***** Material supplied *****
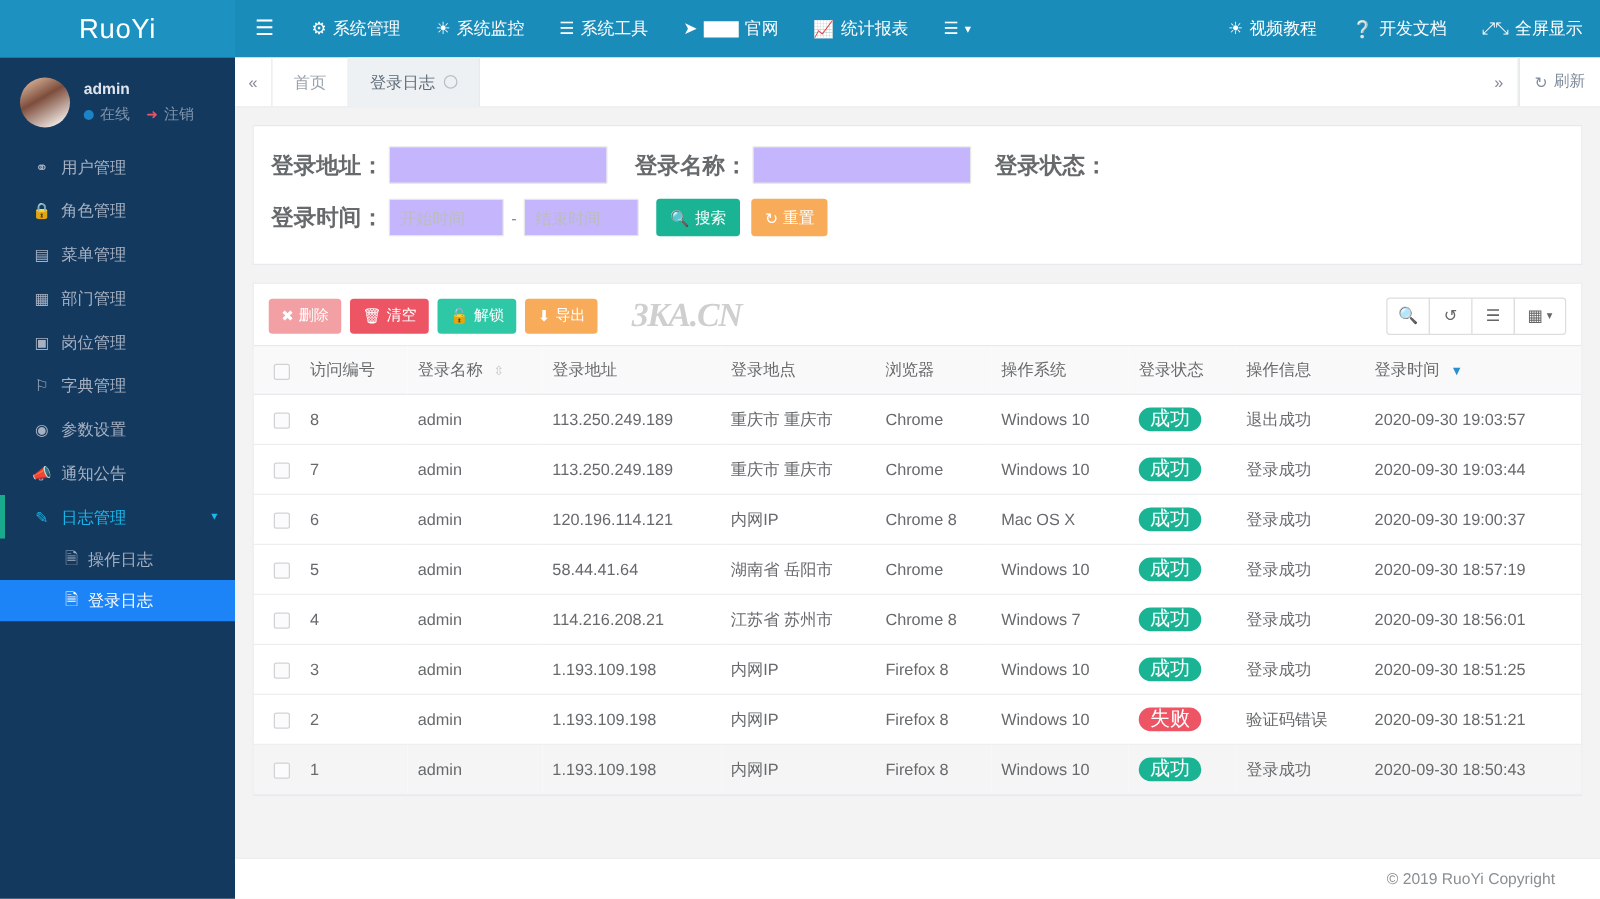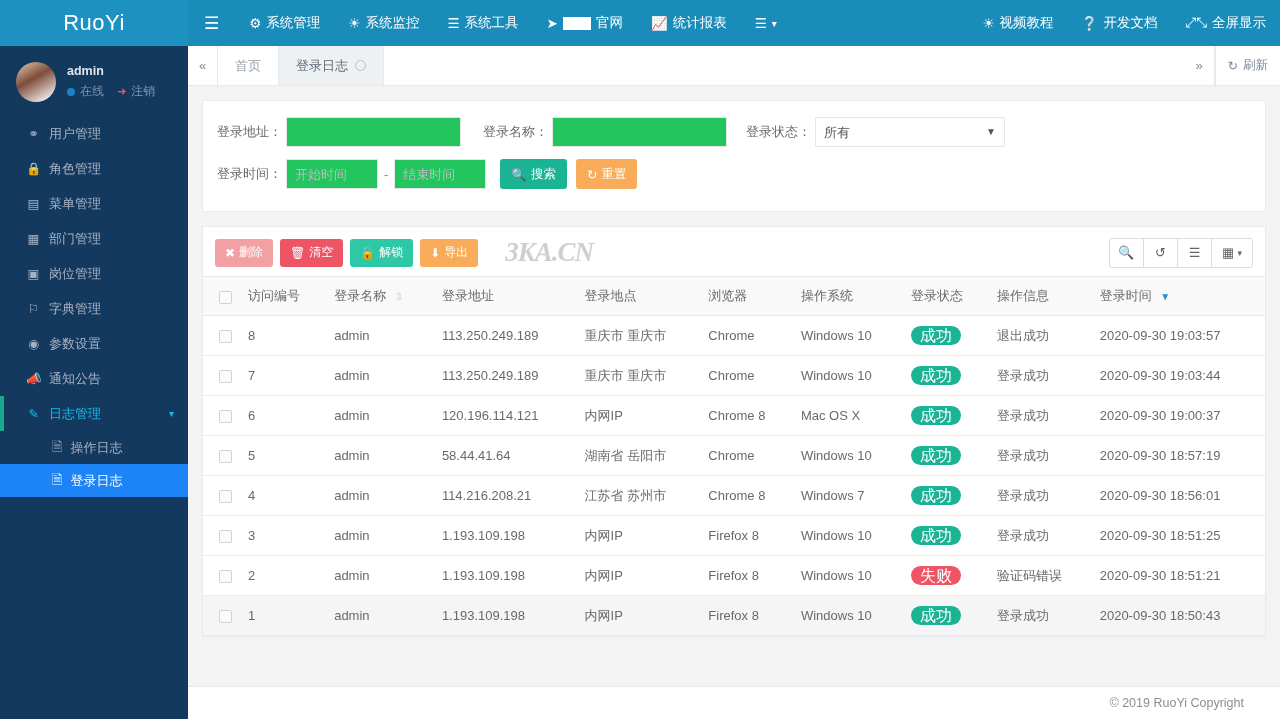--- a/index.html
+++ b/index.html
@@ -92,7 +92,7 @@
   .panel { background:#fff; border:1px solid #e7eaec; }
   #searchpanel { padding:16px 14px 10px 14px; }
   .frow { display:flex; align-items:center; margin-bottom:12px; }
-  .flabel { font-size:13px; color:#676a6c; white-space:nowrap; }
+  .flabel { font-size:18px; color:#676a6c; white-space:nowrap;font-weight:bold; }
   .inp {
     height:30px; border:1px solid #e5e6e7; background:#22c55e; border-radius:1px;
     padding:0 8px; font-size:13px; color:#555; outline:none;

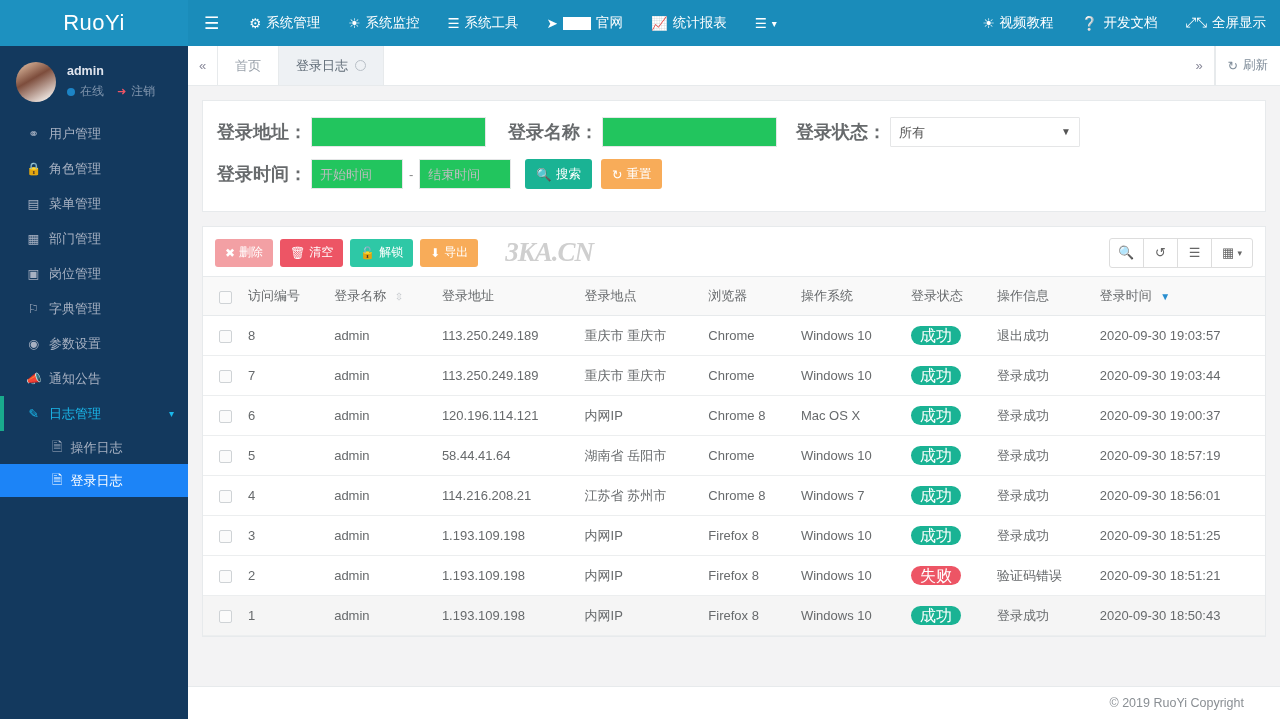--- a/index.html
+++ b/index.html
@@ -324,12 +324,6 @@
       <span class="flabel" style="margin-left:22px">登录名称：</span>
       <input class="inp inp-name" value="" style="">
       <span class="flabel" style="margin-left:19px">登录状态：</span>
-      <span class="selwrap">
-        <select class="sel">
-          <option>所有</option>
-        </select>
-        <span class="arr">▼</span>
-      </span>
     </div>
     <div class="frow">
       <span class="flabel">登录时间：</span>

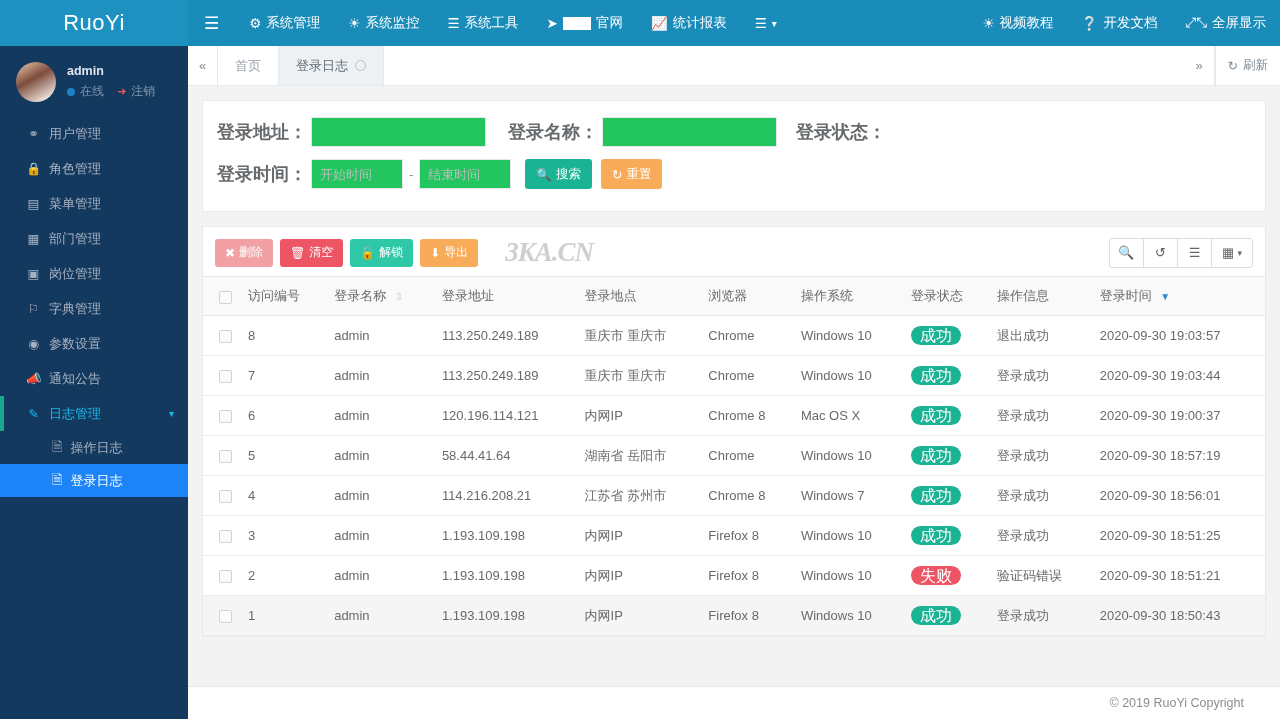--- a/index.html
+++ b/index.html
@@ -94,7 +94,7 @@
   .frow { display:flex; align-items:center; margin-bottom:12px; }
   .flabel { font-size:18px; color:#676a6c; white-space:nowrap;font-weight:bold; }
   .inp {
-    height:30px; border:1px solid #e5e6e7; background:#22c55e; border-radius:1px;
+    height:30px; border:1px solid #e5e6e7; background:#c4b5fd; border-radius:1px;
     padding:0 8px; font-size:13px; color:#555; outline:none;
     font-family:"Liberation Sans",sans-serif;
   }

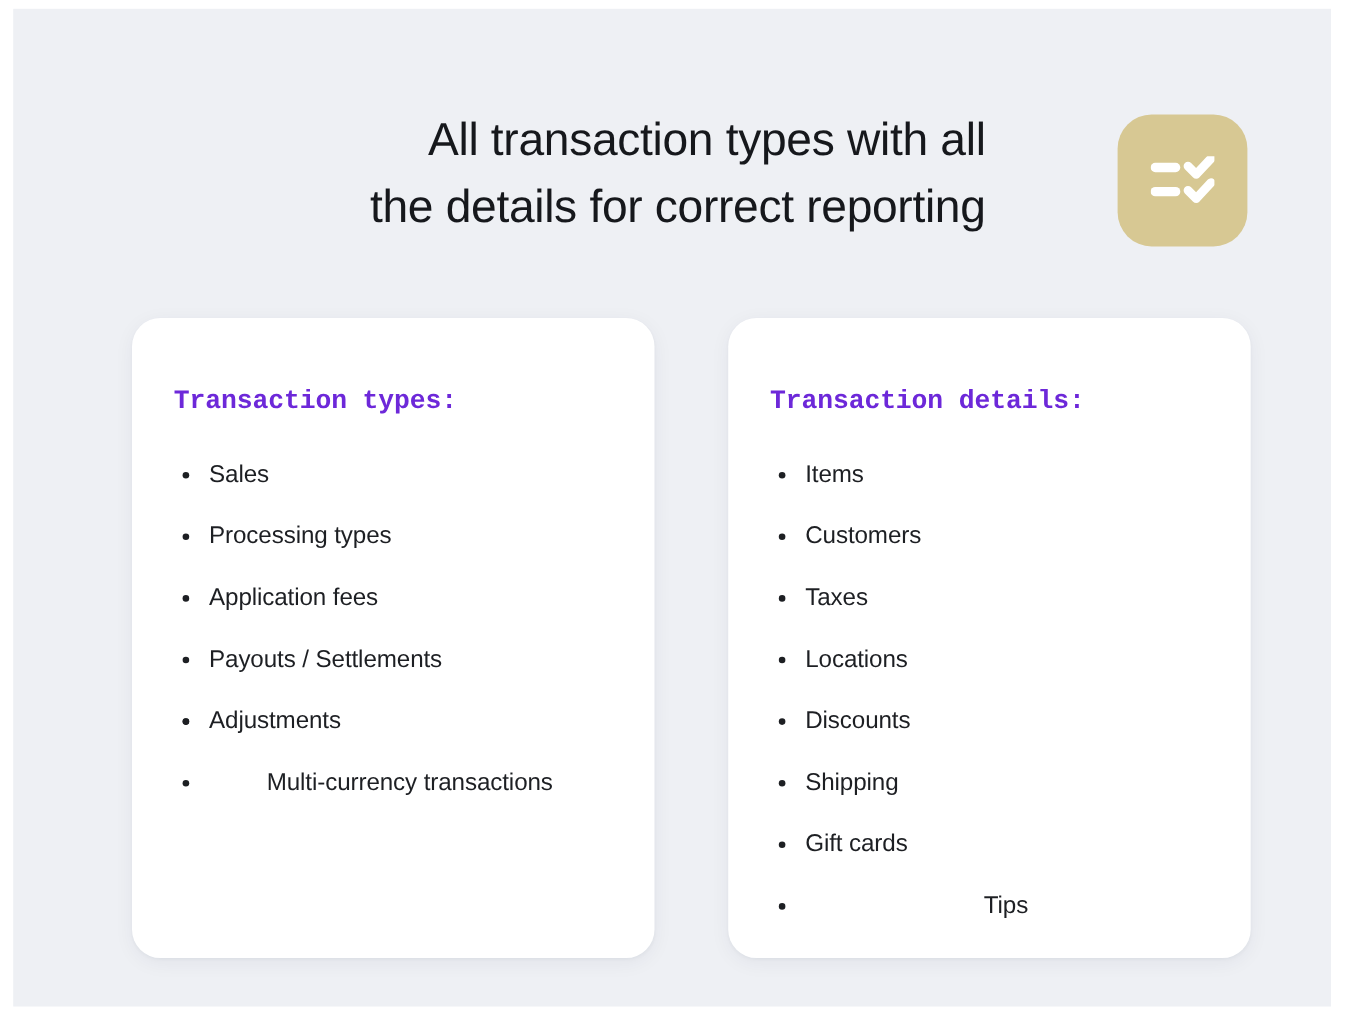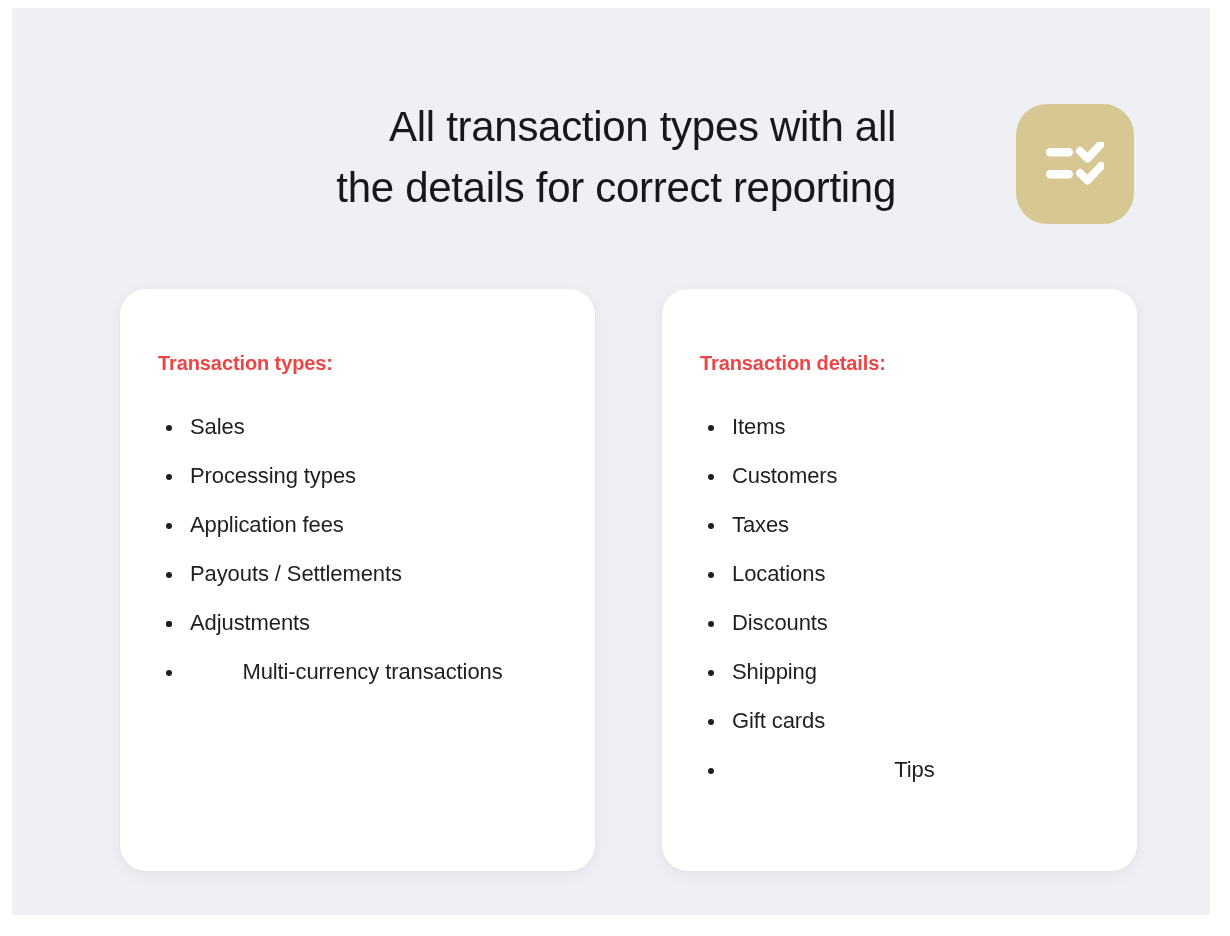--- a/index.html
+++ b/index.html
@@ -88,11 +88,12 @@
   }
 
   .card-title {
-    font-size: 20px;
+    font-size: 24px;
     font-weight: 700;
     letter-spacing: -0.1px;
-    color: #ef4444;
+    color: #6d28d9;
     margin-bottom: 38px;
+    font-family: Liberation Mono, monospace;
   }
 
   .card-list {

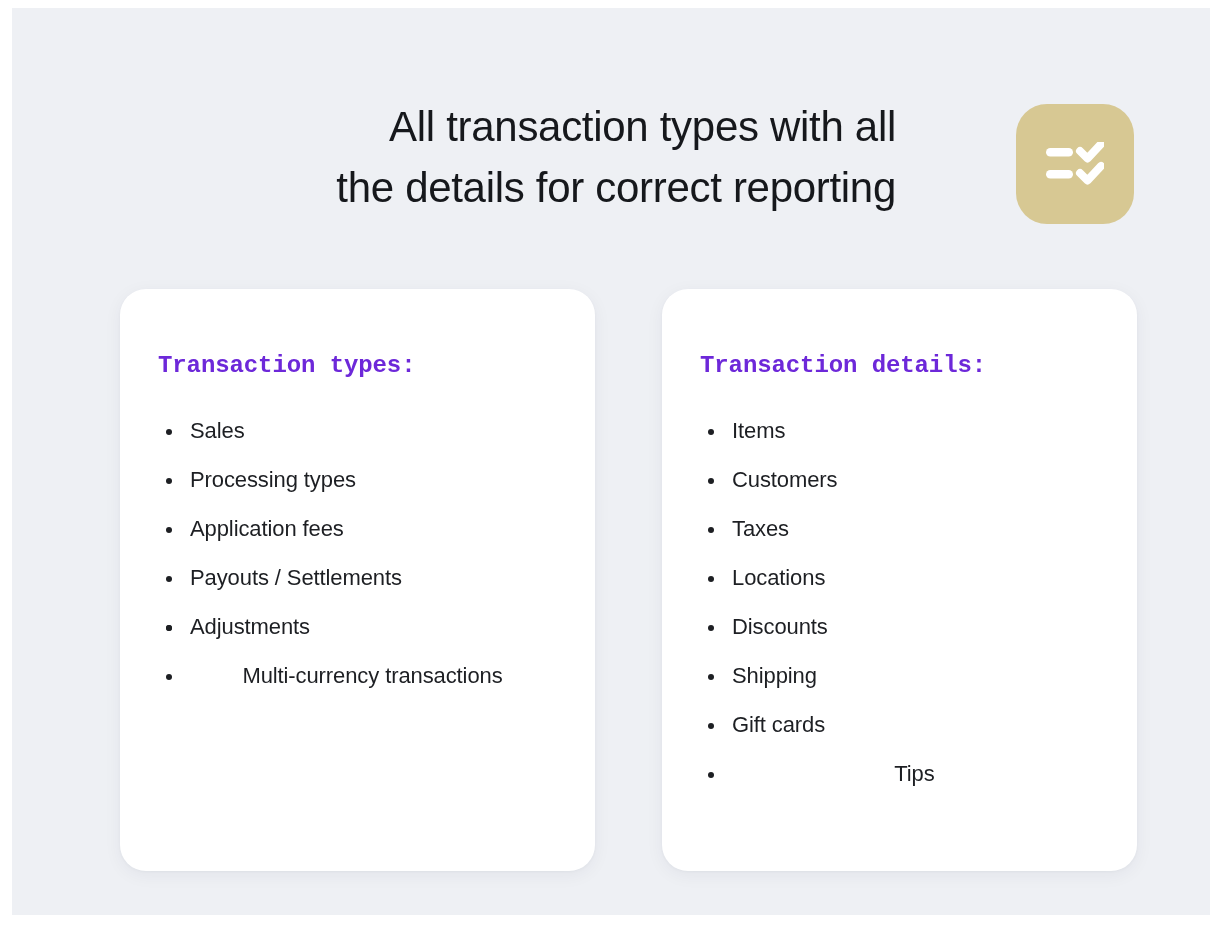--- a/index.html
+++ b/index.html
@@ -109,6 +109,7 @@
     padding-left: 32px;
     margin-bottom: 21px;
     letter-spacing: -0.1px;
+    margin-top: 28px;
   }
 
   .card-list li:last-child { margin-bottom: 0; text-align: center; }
*****
▸ **Work to be completed**
When you retype the material above, copy each line exactly and drop whatever images appear in it.

▸ **Output for this exercise**
--- a/index.html
+++ b/index.html
@@ -92,7 +92,7 @@
   .panel { background:#fff; border:1px solid #e7eaec; }
   #searchpanel { padding:16px 14px 10px 14px; }
   .frow { display:flex; align-items:center; margin-bottom:12px; }
-  .flabel { font-size:13px; color:#676a6c; white-space:nowrap; }
+  .flabel { font-size:18px; color:#676a6c; white-space:nowrap;font-weight:bold; }
   .inp {
     height:30px; border:1px solid #e5e6e7; background:#22c55e; border-radius:1px;
     padding:0 8px; font-size:13px; color:#555; outline:none;

--- a/index.html
+++ b/index.html
@@ -324,12 +324,6 @@
       <span class="flabel" style="margin-left:22px">登录名称：</span>
       <input class="inp inp-name" value="" style="">
       <span class="flabel" style="margin-left:19px">登录状态：</span>
-      <span class="selwrap">
-        <select class="sel">
-          <option>所有</option>
-        </select>
-        <span class="arr">▼</span>
-      </span>
     </div>
     <div class="frow">
       <span class="flabel">登录时间：</span>

--- a/index.html
+++ b/index.html
@@ -94,7 +94,7 @@
   .frow { display:flex; align-items:center; margin-bottom:12px; }
   .flabel { font-size:18px; color:#676a6c; white-space:nowrap;font-weight:bold; }
   .inp {
-    height:30px; border:1px solid #e5e6e7; background:#22c55e; border-radius:1px;
+    height:30px; border:1px solid #e5e6e7; background:#c4b5fd; border-radius:1px;
     padding:0 8px; font-size:13px; color:#555; outline:none;
     font-family:"Liberation Sans",sans-serif;
   }

--- a/index.html
+++ b/index.html
@@ -88,11 +88,12 @@
   }
 
   .card-title {
-    font-size: 20px;
+    font-size: 24px;
     font-weight: 700;
     letter-spacing: -0.1px;
-    color: #ef4444;
+    color: #6d28d9;
     margin-bottom: 38px;
+    font-family: Liberation Mono, monospace;
   }
 
   .card-list {

--- a/index.html
+++ b/index.html
@@ -109,6 +109,7 @@
     padding-left: 32px;
     margin-bottom: 21px;
     letter-spacing: -0.1px;
+    margin-top: 28px;
   }
 
   .card-list li:last-child { margin-bottom: 0; text-align: center; }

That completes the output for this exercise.